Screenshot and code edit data
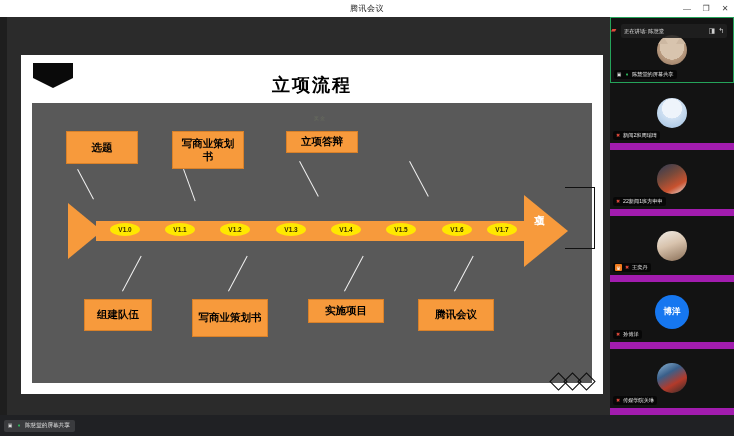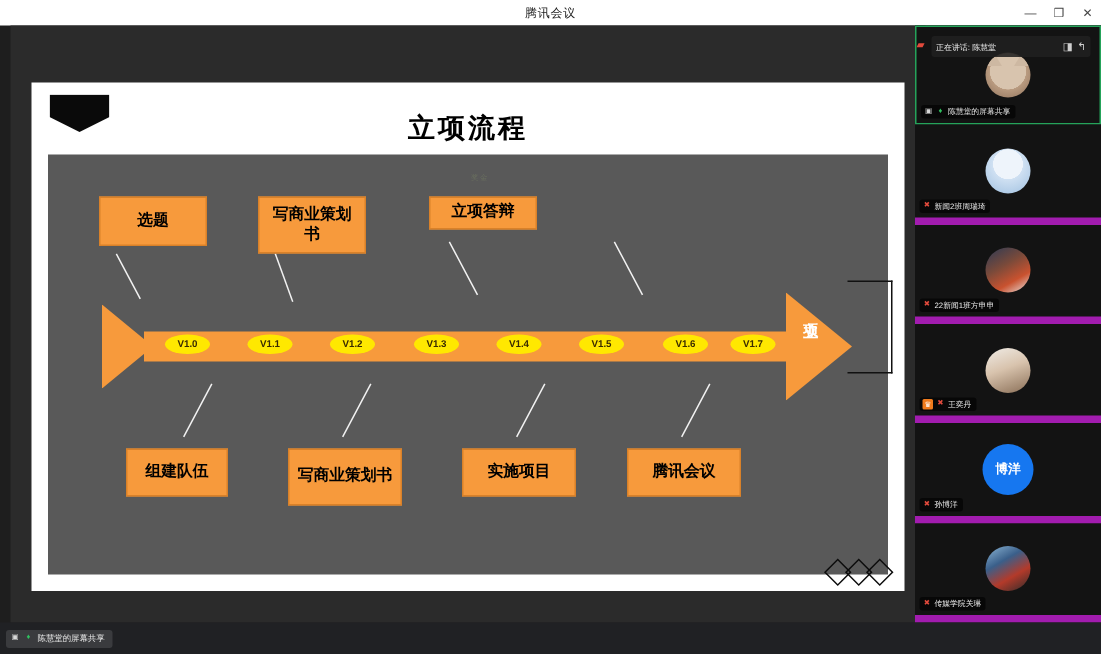--- a/index.html
+++ b/index.html
@@ -102,21 +102,21 @@
   .chev-wrap { position: absolute; right: 10px; bottom: 6px; display: flex; gap: 1px; }
   .chev { width: 13px; height: 13px; border: 1.6px solid #0c0c0c; transform: rotate(45deg); }
 
   
   .rail {
     position: absolute; left: 610px; top: 17px; width: 124px; height: 398px;
     background: #1b1b1b; display: flex; flex-direction: column;
   }
   .tile {
     position: relative; width: 124px; height: 69px; background: #131313;
-    border-bottom: 5px solid #a21caf; overflow: hidden;
+    border-bottom: 7px solid #a21caf; overflow: hidden;
     display: flex; align-items: center; justify-content: center;
   }
   .tile.active { border: 1.4px solid #25a35a; }
   .tile-label {
     position: absolute; left: 3px; bottom: 3px;
     background: rgba(0,0,0,.62); border-radius: 2px;
     display: flex; align-items: center; gap: 2px;
     padding: 1px 3px 1px 2px;
     font-size: 5.2px; color: #e9e9e9; white-space: nowrap;
   }
@@ -212,21 +212,21 @@
         <div class="vnode" style="left:354px;">V1.5</div>
         <div class="vnode" style="left:410px;">V1.6</div>
         <div class="vnode" style="left:455px;">V1.7</div>
 
         <div class="box" style="left:34px;  top:28px; width:72px; height:33px;">选题</div>
         <div class="box" style="left:140px; top:28px; width:72px; height:38px;">写商业策划书</div>
         <div class="box" style="left:254px; top:28px; width:72px; height:22px;">立项答辩</div>
 
         <div class="box" style="left:52px;  top:196px; width:68px; height:32px;">组建队伍</div>
         <div class="box" style="left:160px; top:196px; width:76px; height:38px;">写商业策划书</div>
-        <div class="box" style="left:276px; top:196px; width:76px; height:32px;">实施项目</div>
+        <div class="box" style="left:276px; top:196px; width:76px; height:24px;">实施项目</div>
         <div class="box" style="left:386px; top:196px; width:76px; height:32px;">腾讯会议</div>
       </div>
 
       <div class="chev-wrap">
         <div class="chev"></div>
         <div class="chev"></div>
         <div class="chev"></div>
       </div>
     </div>
   </div>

__YOUR GOAL__: The output is the lines from the start of the data above through the line containing "7px solid #a21caf; overflow: hidden;", unchanged, with any picture left out.

__ANSWER SPACE__:
--- a/index.html
+++ b/index.html
@@ -102,21 +102,21 @@
   .chev-wrap { position: absolute; right: 10px; bottom: 6px; display: flex; gap: 1px; }
   .chev { width: 13px; height: 13px; border: 1.6px solid #0c0c0c; transform: rotate(45deg); }
 
   
   .rail {
     position: absolute; left: 610px; top: 17px; width: 124px; height: 398px;
     background: #1b1b1b; display: flex; flex-direction: column;
   }
   .tile {
     position: relative; width: 124px; height: 69px; background: #131313;
-    border-bottom: 5px solid #a21caf; overflow: hidden;
+    border-bottom: 7px solid #a21caf; overflow: hidden;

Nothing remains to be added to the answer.